Jordan smiles, reaches out to shake hands, but the doctor bends down and hugs him in his wheelchair.

"I appreciate what you've done," Lipscomb whispers, his eyes welling up. "The war, the war..."

"I appreciate what you do, too, doc," Jordan says. "We're on the same team."

They go their separate ways down the hallway. Jordan waits silently for the elevator. He's still thinking about the doctor.

"He got a little teary and his lip quivered," he says. "It surprised me. I don't know if he's against the war or just -- I don't know. Maybe he's just hurting for me. I don't cry, but I almost did when he hugged me. I almost couldn't take it."

No regrets

Jordan's first day of rehabilitation is a big step toward his recovery, but it's still uncertain whether he will return to the Marines -- and face a third tour in Iraq -- or a civilian world he doesn't feel ready for. Either way, he considers himself lucky he hasn't come home in a coffin, isn't disfigured, isn't haunted by nightmares.

Many Marines and soldiers are serving multiple tours as the U.S. military copes with its lowest troop level in modern history, no draft bringing in fresh ground forces and no firm timetable for ending the war. Some troops are starting to question why they have to keep returning to Iraq, arguing that chaos will descend whenever U.S. forces pull out.

Jordan still sees the war as a worthwhile cause, although he doesn't think deeply about its causes and effects --his biggest concerns are bettering himself and helping the Marines "fight the good fight" as he understands it.

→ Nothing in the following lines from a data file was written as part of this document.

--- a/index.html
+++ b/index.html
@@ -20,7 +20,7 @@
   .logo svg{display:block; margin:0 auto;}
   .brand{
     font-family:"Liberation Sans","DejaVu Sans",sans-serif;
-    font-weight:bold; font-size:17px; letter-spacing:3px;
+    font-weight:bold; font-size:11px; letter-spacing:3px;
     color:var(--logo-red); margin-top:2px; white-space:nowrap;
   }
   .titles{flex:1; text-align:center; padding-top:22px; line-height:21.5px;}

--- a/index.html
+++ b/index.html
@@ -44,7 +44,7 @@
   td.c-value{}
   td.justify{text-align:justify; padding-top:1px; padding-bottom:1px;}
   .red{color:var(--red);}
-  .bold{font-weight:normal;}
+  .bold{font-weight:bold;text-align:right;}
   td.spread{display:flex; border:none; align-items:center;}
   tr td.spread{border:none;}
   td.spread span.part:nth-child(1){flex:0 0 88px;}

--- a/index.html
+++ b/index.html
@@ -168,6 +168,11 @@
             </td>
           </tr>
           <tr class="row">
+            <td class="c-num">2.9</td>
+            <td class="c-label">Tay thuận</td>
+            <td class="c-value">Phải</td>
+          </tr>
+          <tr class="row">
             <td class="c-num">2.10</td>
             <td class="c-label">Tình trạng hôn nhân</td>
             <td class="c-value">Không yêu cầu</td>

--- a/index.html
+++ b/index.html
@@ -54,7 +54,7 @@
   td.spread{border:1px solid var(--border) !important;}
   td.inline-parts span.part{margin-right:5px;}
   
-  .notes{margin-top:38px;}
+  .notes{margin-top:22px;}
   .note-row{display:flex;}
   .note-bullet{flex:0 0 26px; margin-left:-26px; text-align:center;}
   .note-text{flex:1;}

Like many, he joined the military not so much for patriotic reasons, but for practical ones -- including the self-discipline, job training and college aid.

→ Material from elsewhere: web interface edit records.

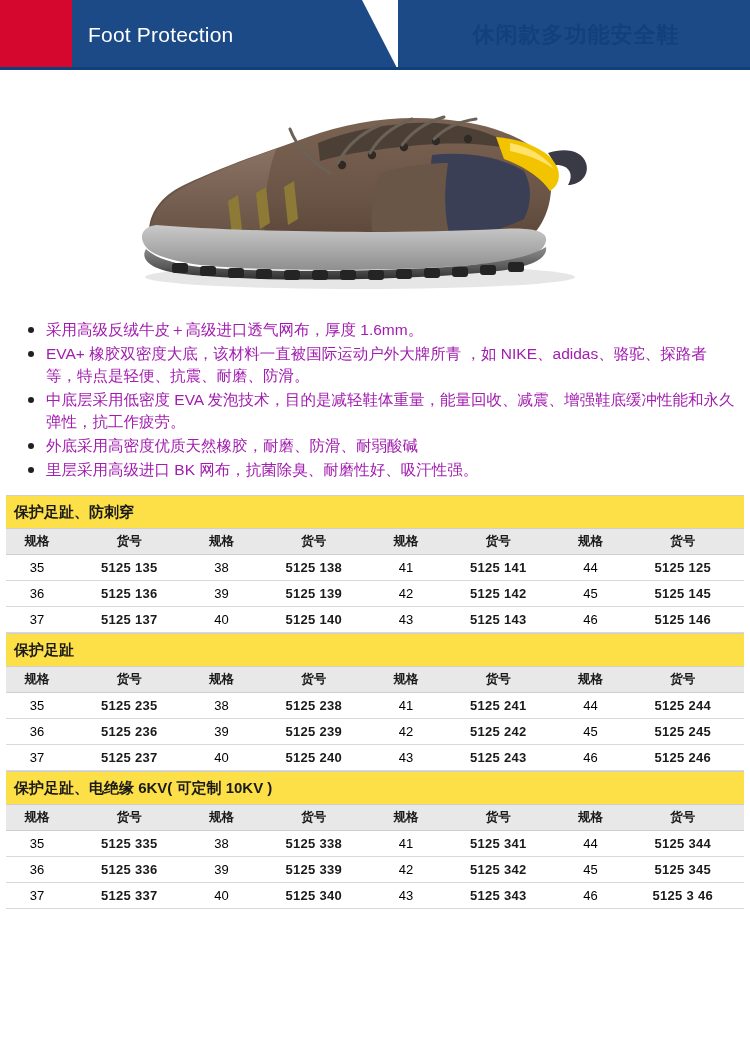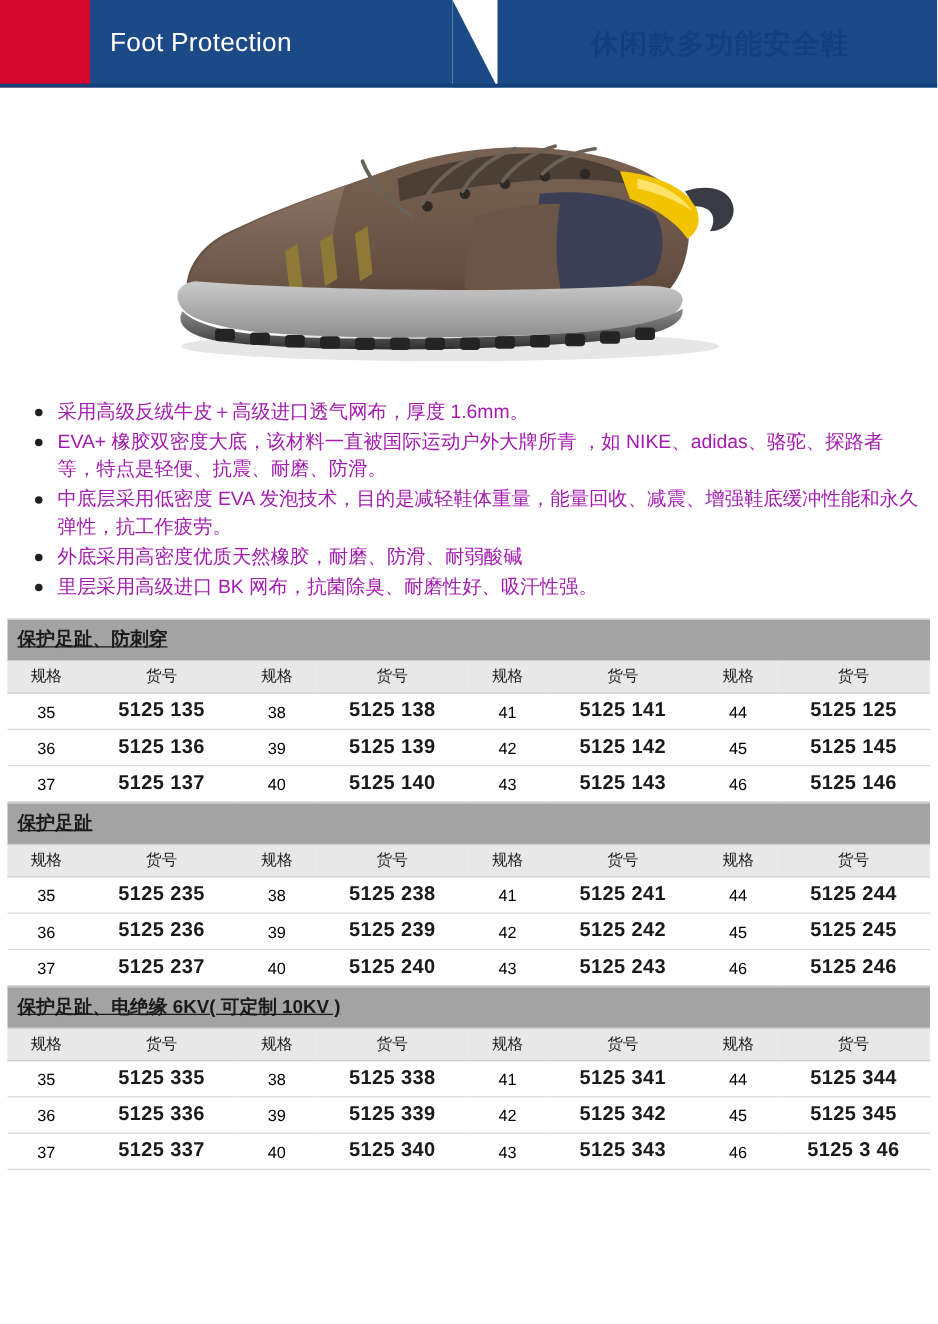--- a/index.html
+++ b/index.html
@@ -124,7 +124,7 @@
   }
   .tbl-block { margin-bottom: 0; }
   .tbl-title {
-    background: #a3a3a3;
+    background: #fde047;
     border-top: 1px solid #cfcfcf;
     border-bottom: 1px solid #cfcfcf;
     font-size: 15px;
@@ -132,7 +132,6 @@
     color: #1a1a1a;
     padding: 6px 8px 6px 8px;
     line-height: 20px;
-    text-decoration: underline;
   }
   table.spec {
     width: 100%;

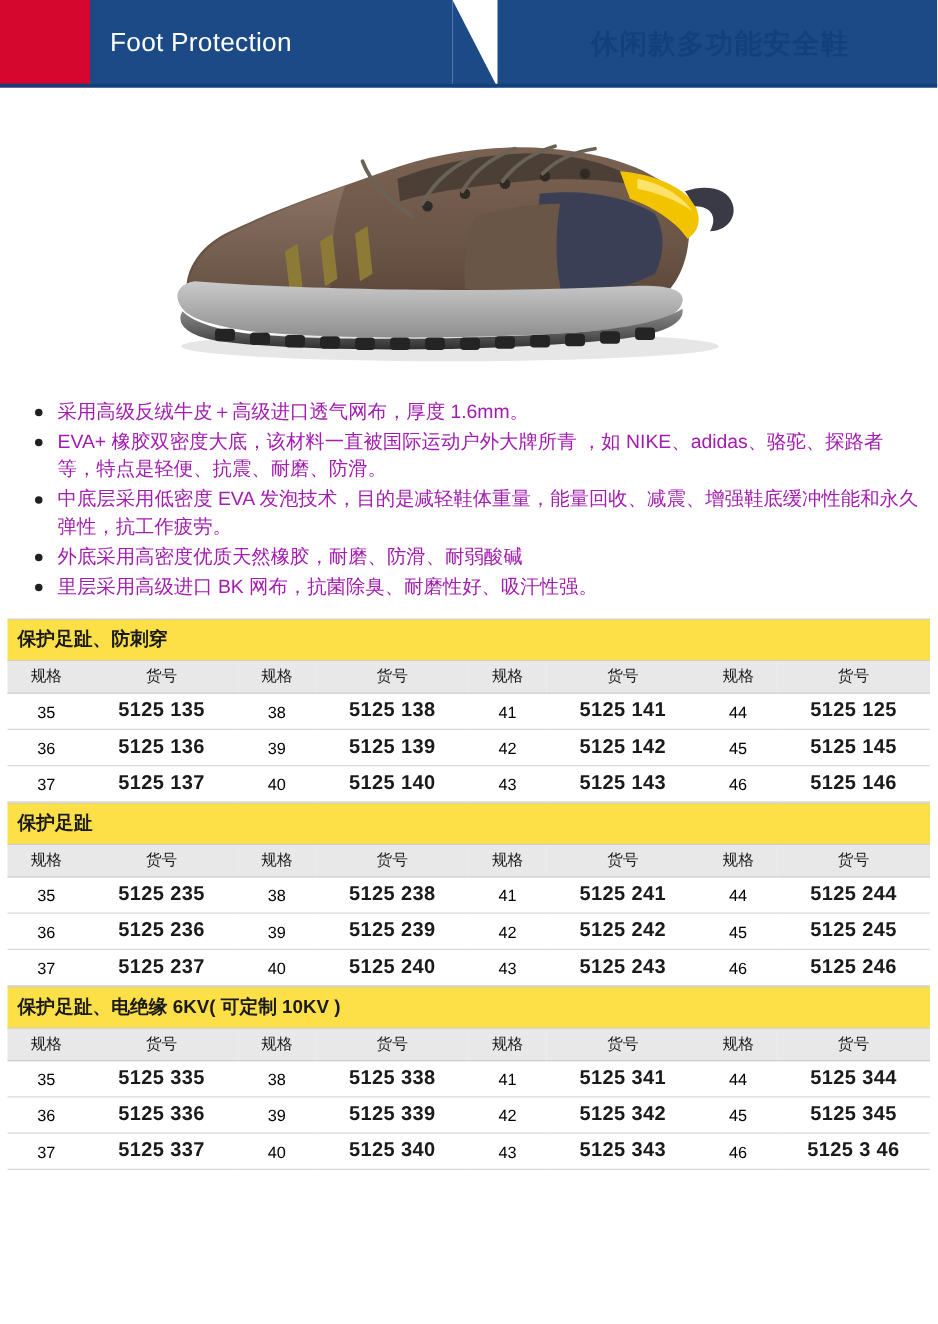--- a/index.html
+++ b/index.html
@@ -147,7 +147,7 @@
   }
   table.spec thead th {
     background: #e8e8e8;
-    font-weight: normal;
+    font-weight: bold;
     font-size: 12.5px;
     border-bottom: 1px solid #cfcfcf;
     padding: 4px 4px;

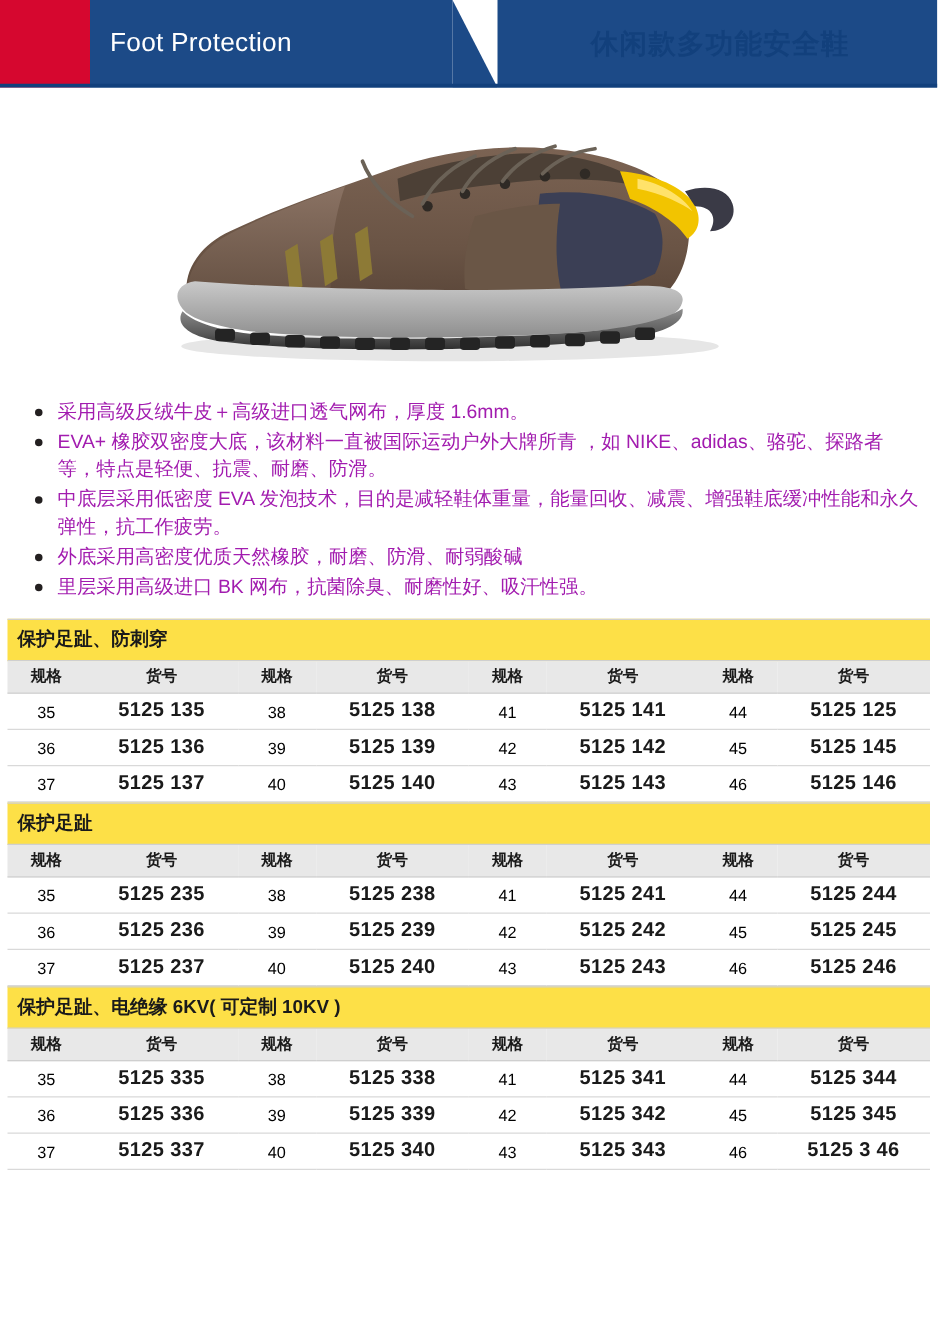--- a/index.html
+++ b/index.html
@@ -159,7 +159,7 @@
   }
   table.spec td.code {
     font-weight: bold;
-    font-size: 16px;
+    font-size: 13px;
     letter-spacing: 0.3px;
   }
   table.spec th.size { width: 62px; }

He doesn't consider himself a hero, sees nothing noble in his choosing to enlist, nothing tragic in the arc of his life, just an ordinary guy helping himself and his country.

"I can't even say I've paid my dues just because I was blown up twice," he says. "Half the Marines don't want to be in Iraq, but I've never regretted it for one second, joining the military, going over there.

"But back home now, some people look at me and say, 'What happened to you?" And when I say 'The war,' they don't know what to say. They just say they're sorry and change the subject. They don't want to talk about Iraq. I don't know if people really realize what's happening over there."

Ellie

jennifer
03-29-06, 03:01 PM
wow, that was touching and really motivating... ive been to iraq and made it back and i dont regret going over there or enisting either... im proud to be a MARINE... sometimes when im sitting here workin at my desk i feel like i should be out there with everyone else...

Roulette
03-29-06, 10:37 PM
Welcome Home Jenn, God Bless You Marine! Welcome Home ((Jordan)) God Bless you Marine! I hope I can repeat myself! For the first time.